__YOUR GOAL__:
Only the pictures are to be left out, and the rest of the entries should be reproduced exactly.

□ □ □ □ □ □ □

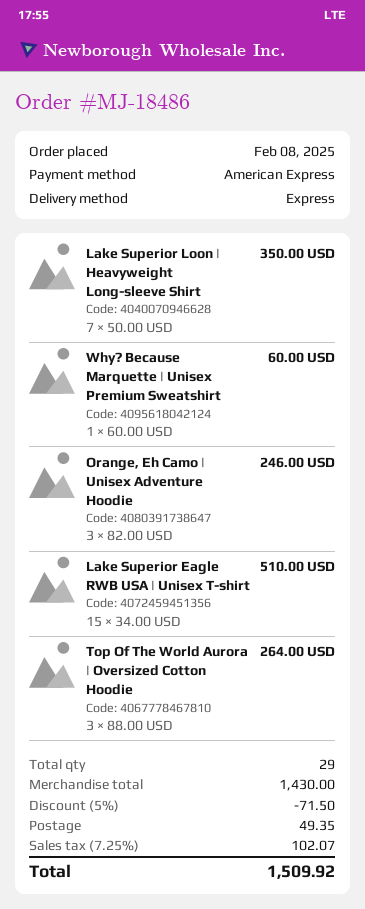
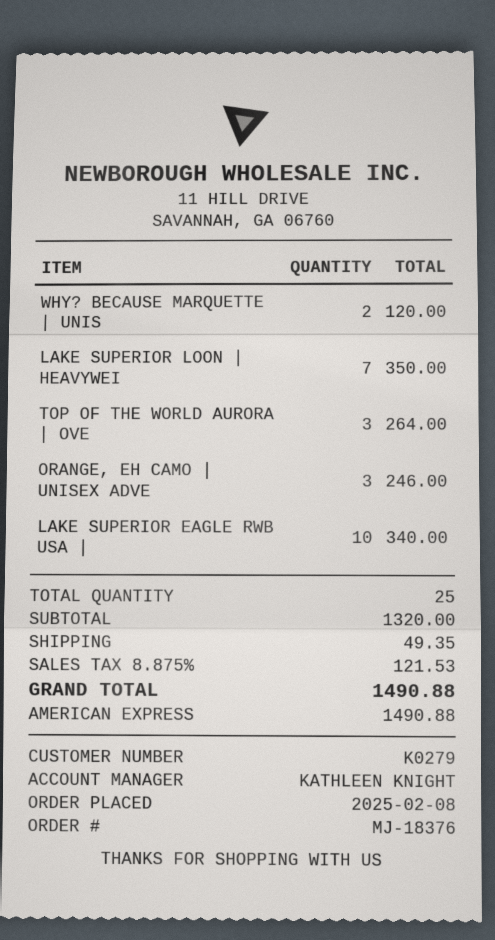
order number: MJ-18486 -> MJ-18376
Why? Because Marquette | Unisex Premium Sweatshirt: 1 for 60.00 -> 2 for 120.00
Lake Superior Eagle RWB USA | Unisex T-shirt: 15 for 510.00 -> 10 for 340.00
total quantity: 29 -> 25
subtotal: 1430.00 -> 1320.00
discount: 5% = 71.50 -> none
tax: 7.25% = 102.07 -> 8.875% = 121.53
total: 1509.92 -> 1490.88

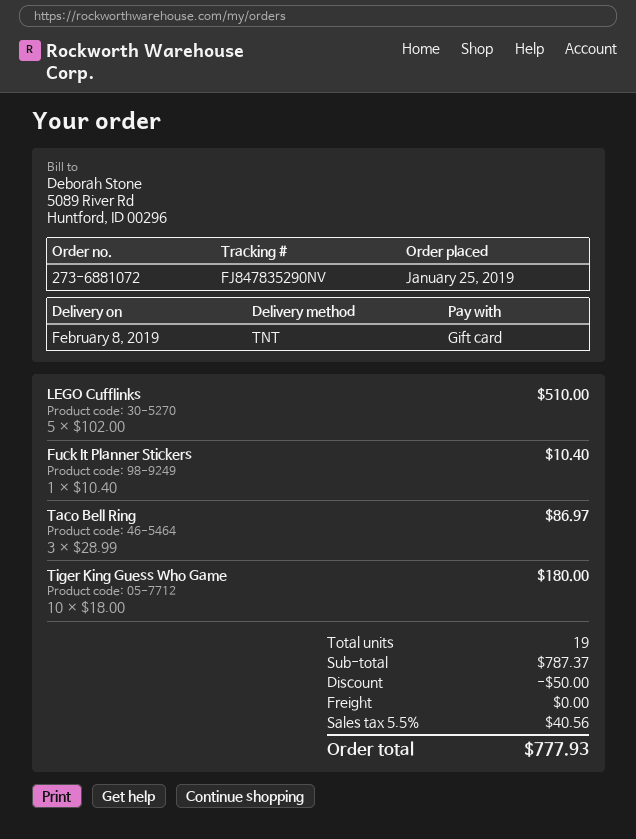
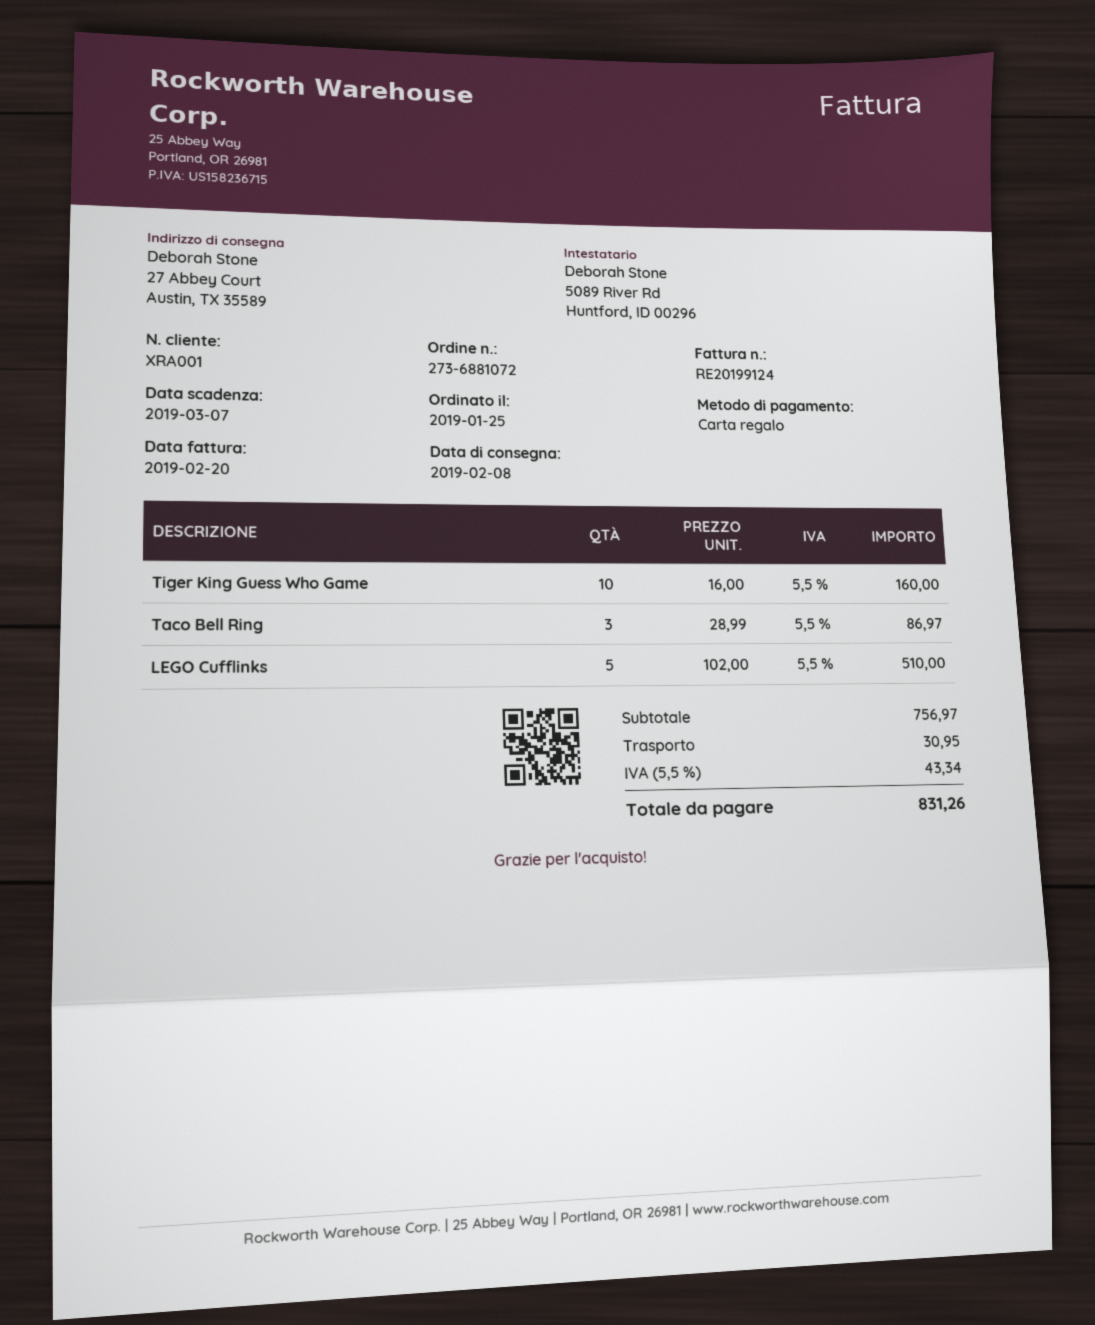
Fuck It Planner Stickers: 1 x 10.40 = 10.40 -> none
Tiger King Guess Who Game: 10 x 18.00 = 180.00 -> 10 x 16.00 = 160.00
subtotal: 787.37 -> 756.97
discount: 50.00 -> none
shipping: 0.00 -> 30.95
tax: 5.5% = 40.56 -> 5.5% = 43.34
total: 777.93 -> 831.26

□ □ □ □ □ □ □

__ANSWER BELOW__:
order number: MJ-18486 -> MJ-18376
Why? Because Marquette | Unisex Premium Sweatshirt: 1 for 60.00 -> 2 for 120.00
Lake Superior Eagle RWB USA | Unisex T-shirt: 15 for 510.00 -> 10 for 340.00
total quantity: 29 -> 25
subtotal: 1430.00 -> 1320.00
discount: 5% = 71.50 -> none
tax: 7.25% = 102.07 -> 8.875% = 121.53
total: 1509.92 -> 1490.88

Fuck It Planner Stickers: 1 x 10.40 = 10.40 -> none
Tiger King Guess Who Game: 10 x 18.00 = 180.00 -> 10 x 16.00 = 160.00
subtotal: 787.37 -> 756.97
discount: 50.00 -> none
shipping: 0.00 -> 30.95
tax: 5.5% = 40.56 -> 5.5% = 43.34
total: 777.93 -> 831.26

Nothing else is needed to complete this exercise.